Here we see that the joint prior is pretty diffuse and permits most values across this range of parameters. The likelihood, however, is very concentrated along a narrow ridge in this parameter space. Let's set up and MCMC sampler and draw some samples from the posterior distribution. We are then going to plot the posterior samples.

# set up a proposal
def proposal(x):

    # set the step mechanism for each parameter
    y0_dx = int(stats.norm(0, 3).rvs()) # zero-centered normal cast as int for y0
    r_dx = stats.norm(0, 0.01).rvs()    # zero-centered normal for r

    # create a vector of the steps
    dx = np.array([y0_dx, r_dx])

    # compute the proposal
    p = x + dx

    # return the proposal
    return p

# set an empty list for the samples
samples = []

# draw the first MCMC state from the prior
y0_0 = prior_y0.rvs()
r_0 = prior_r.rvs()
samples.append(np.array([y0_0, r_0]))

# iterate through the MCMC
for i in tqdm(range(12000)):

    # create a proposal from the current state
    p = proposal(samples[-1])

    # comoute the acceptance probability
    alpha = np.exp(prior(p) + likelihood(p) - prior(samples[-1]) - likelihood(samples[-1]))

    # accept or reject the proposal
    if np.random.uniform() < alpha:
        samples.append(p)
    else:
        samples.append(samples[-1])

# create numpy array and remove burnin
samples = np.array(samples)[2000:,:]

# plot the posterior samples
plt.scatter(samples[:,0], samples[:,1], c='k', alpha=0.01)
plt.show()
Equator split

As we can see, the posterior samples are fairly close to the likelihood that we plotted earlier. This is not so surprising since the prior is relatively diffuse and so the likelihood function dominates the posterior. Here, we can also clearly see the bands of y0y_0 on the x-axis, which occur because we model that variable as an integer. Finally, let's run some posterior samples throught the model and do some forecasting.

# create a new time vector to do some forecasting
t = np.linspace(0, 20)

# draw 1000 samples from the posterior
for i in range(1000):
    idx = np.random.randint(0, samples.shape[0])
    y = samples[i,0]*np.exp(samples[i,1]*t)

    # plot each posterior sample
    plt.plot(t, y, c='k', alpha=0.01, zorder=0)

# plot the data along with the posterior samples
plt.scatter(x_data, y_data, c='r')
plt.savefig('../images/forecasting.png', bbox_inches='tight')
Equator split

Here, we have cranked the time-horizon up to 20, so we predict for 6 days into the future.

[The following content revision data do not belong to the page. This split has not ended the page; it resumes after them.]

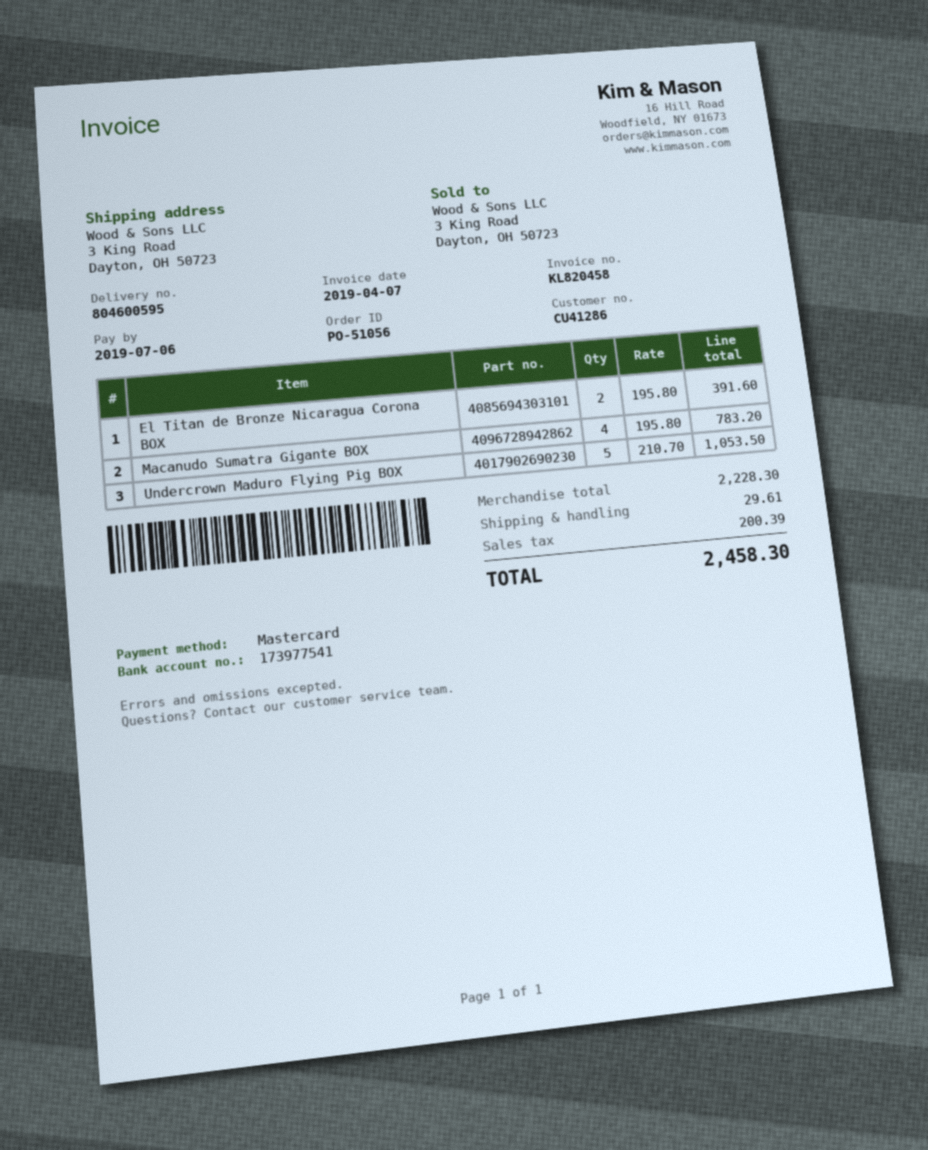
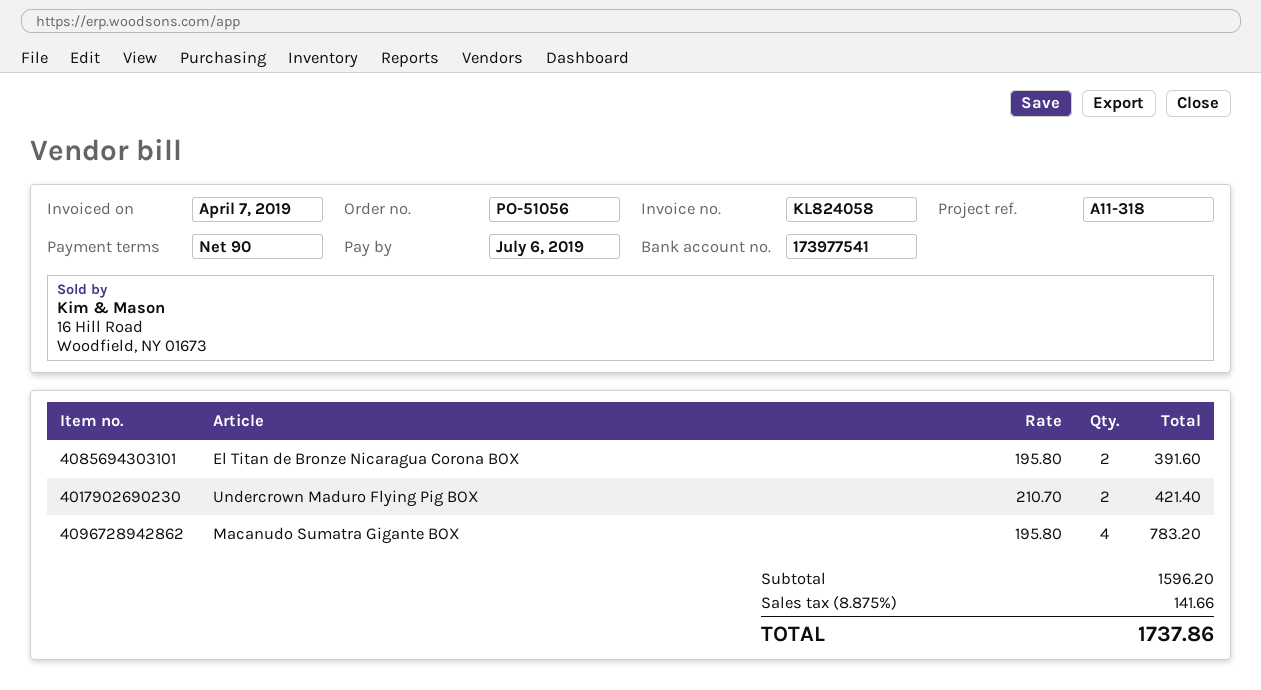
invoice number: KL820458 -> KL824058
Undercrown Maduro Flying Pig BOX: 5 x 210.70 = 1053.50 -> 2 x 210.70 = 421.40
subtotal: 2228.30 -> 1596.20
shipping: 29.61 -> none
tax: 200.39 -> 141.66
total: 2458.30 -> 1737.86

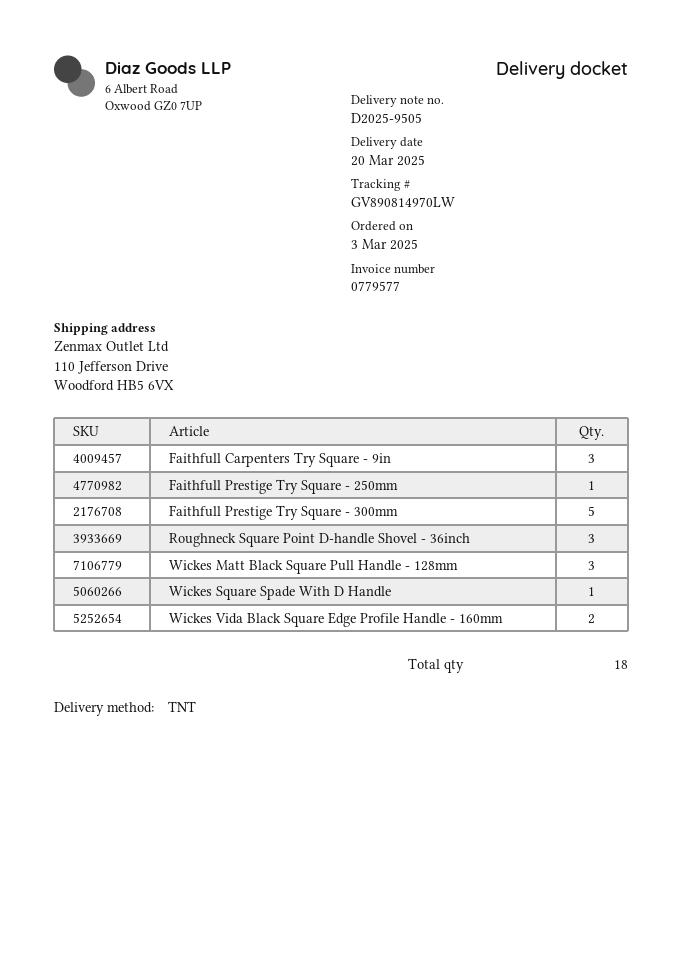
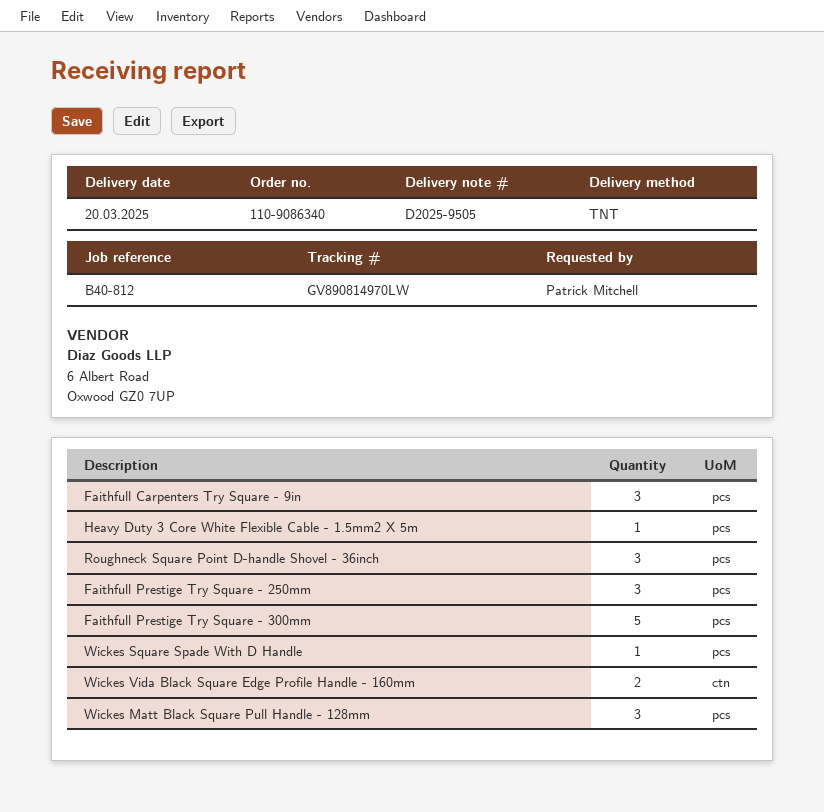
Faithfull Prestige Try Square - 250mm: 1 -> 3
Heavy Duty 3 Core White Flexible Cable - 1.5mm2 X 5m: none -> 1

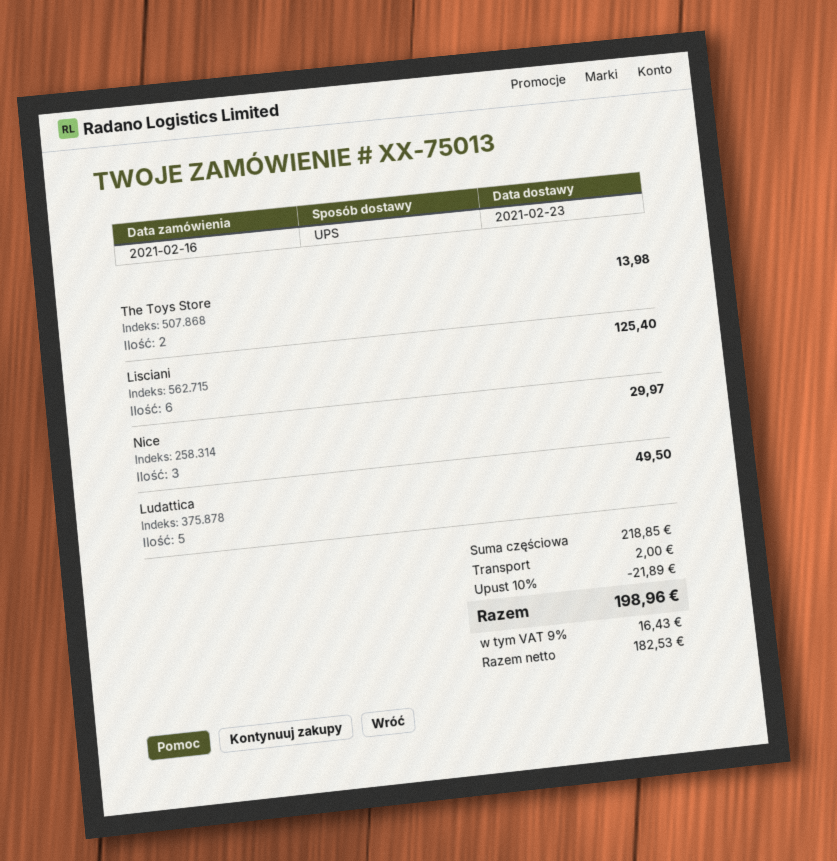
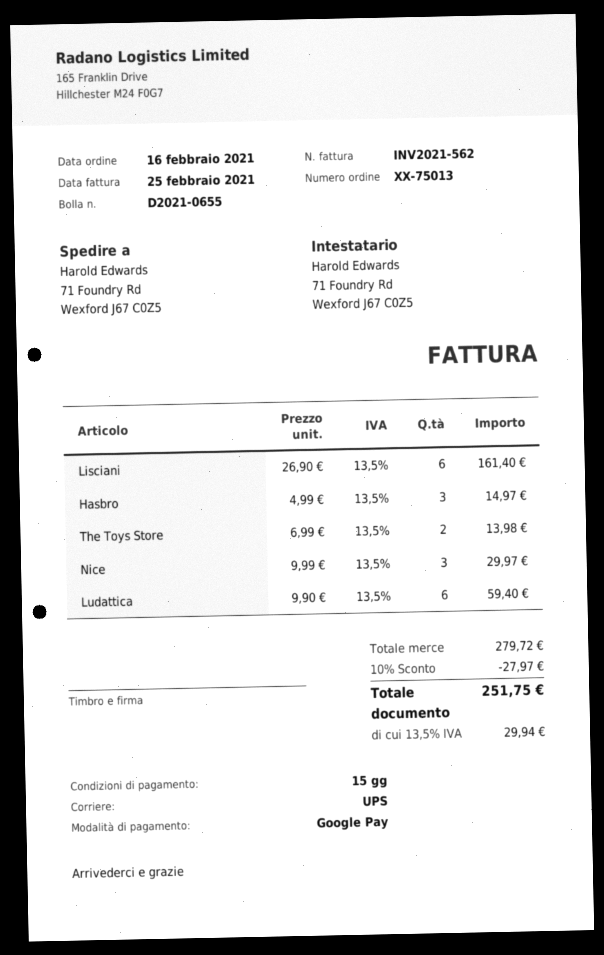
Lisciani: 6 for 125.40 -> 6 for 161.40
Ludattica: 5 for 49.50 -> 6 for 59.40
Hasbro: none -> 3 for 14.97
subtotal: 218.85 -> 279.72
discount: 10% = 21.89 -> 10% = 27.97
shipping: 2.00 -> none
tax: 9% = 16.43 -> 13.5% = 29.94
total: 198.96 -> 251.75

Since we are using a probabilistic (Bayesian) model, we also get the uncertainty of the forecast. This tells us that the uncertainty increases the futher we try to predict, and after only 6 days into the future, there could be anything between 4000 and 8000 cases. This is a really important takeaway, since it allows for decision makers such as hospitals to make preparations for the worst-case scenario. Using the Bayesian formalism, obtaining such worst-case estimates is straightforward and relatively painless.